Smart disse sobre a interpretação de Goldwyn: “Foi tão comovente. Ele foi tão maravilhoso.”

Ela também deu crédito à criadora de “Designing Women”, Linda Bloodworth-Thomason, que escreveu o episódio, por ter feito um “trabalho incrível” ao lidar com o assunto.

“Muitas vezes, programas de meia hora que abordariam algo realmente sério, você acha, sério?” disse Smart, parecendo não impressionado.

Mas Bloodworth-Thomason “sempre foi capaz de realizar coisas assim”, disse Smart.

Smart também revelou a ligação pessoal de Bloodworth-Thomason com a crise da AIDS.

“A mãe dela morreu de AIDS”, disse Smart, antes de Goldwyn explicar que sua mãe morreu após uma transfusão de sangue.

“Ela contraiu AIDS no ano anterior e ficou furiosa com o que estava acontecendo e ninguém falava sobre isso”, acrescentou Goldwyn.

aceitando o prêmio pelo conjunto de sua obra no GLSEN 2013 Respect Awards, que homenageia aqueles que ajudam a criar escolas seguras para jovens LGBTQ, Bloodworth-Thomason disse que sua mãe, Claudia Bloodworth, contraiu AIDS em 1986 devido a uma transfusão de sangue durante uma cirurgia cardíaca.

“Ela acabou no chão de um hospital com 17 homens gays, em sua maioria jovens”, disse Bloodworth-Thomason. “Este foi um período em que a intolerância, o ódio e a ignorância em relação ao vírus da SIDA estavam por toda parte.”

Bloodworth-Thomason lembrou que naquela época o pessoal do hospital tratava pacientes com AIDS “como párias”.

“Eles eram abertamente hostis, muitas vezes recusando-se a tocar nos pacientes. Colocavam remédios em baldes de borracha rotineiramente e os chutavam para dentro dos quartos”, disse ela.

Quando sua “linda mãe” morreu, Bloodworth-Thomason não conseguiu encontrar uma funerária disposta a levar seu corpo.

“Nunca antes experimentei um sentimento tão profundo de rejeição e desesperança, de ser difamada e rejeitada”, disse ela.

Bloodworth-Thomason disse que percebeu que o sentimento projetado com o qual estava lidando eram os sentimentos que tantos gays, especialmente homens gays com AIDS na época, estavam experimentando.

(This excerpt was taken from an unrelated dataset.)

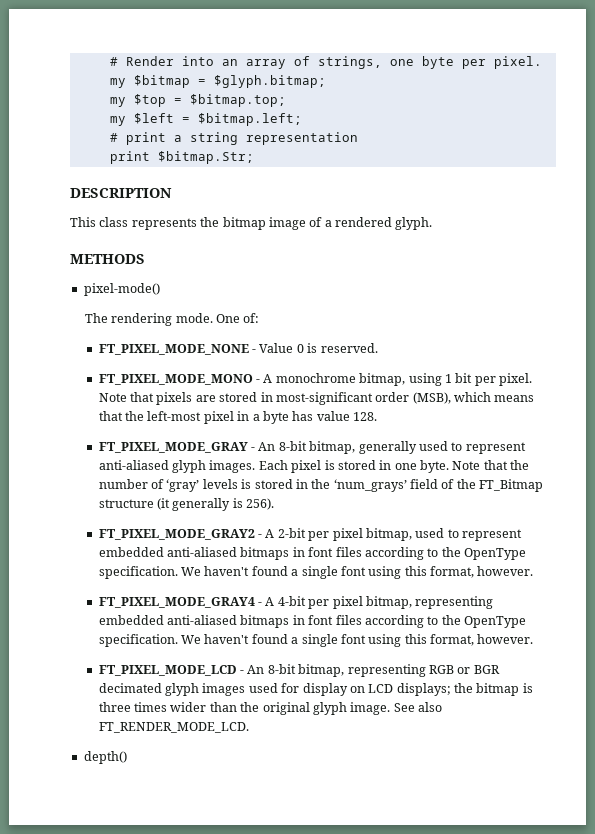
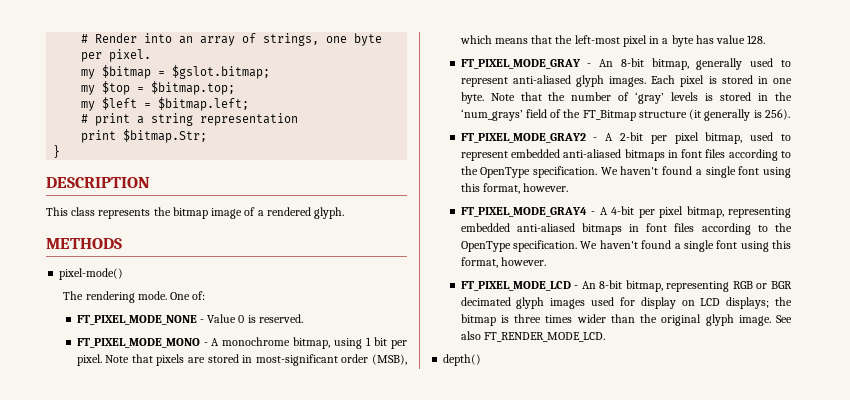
[213,75,326,88] $glyph.bitmap; -> [172,65,271,79] $gslot.bitmap;
(254, 157) none -> [53,145,61,158] // }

Bloodworth-Thomason também se lembra de ter ouvido uma mulher dizer: “Bem, se você me perguntar, esta doença tem uma coisa a seu favor. Está matando todas as pessoas certas”.

“Isso me deixou com muita raiva”, disse ela. “Eu imediatamente escrevi um roteiro com o mesmo título.”

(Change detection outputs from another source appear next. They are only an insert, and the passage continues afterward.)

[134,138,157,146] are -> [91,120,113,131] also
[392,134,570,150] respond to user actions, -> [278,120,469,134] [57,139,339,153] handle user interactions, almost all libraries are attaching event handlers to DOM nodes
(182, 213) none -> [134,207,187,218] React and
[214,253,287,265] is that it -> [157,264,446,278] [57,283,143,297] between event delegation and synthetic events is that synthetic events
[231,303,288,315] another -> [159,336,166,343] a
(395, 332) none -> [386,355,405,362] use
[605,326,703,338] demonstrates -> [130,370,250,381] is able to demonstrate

Bloodworth-Thomason observou que no momento mais carregado de seu roteiro, a personagem franca de Dixie Carter, Julia Sugarbaker, ouve um conhecido fazendo o mesmo comentário e a repreende veementemente por sua intolerância.

Nos bastidores, Carter estava mais do que disposto a ser a voz da justiça do episódio.

“Minha querida amiga Dixie, uma republicana conservadora de longa data, me disse: ‘Apenas me dê as palavras e eu a derrubarei’”, disse Bloodworth-Thomason sob aplausos.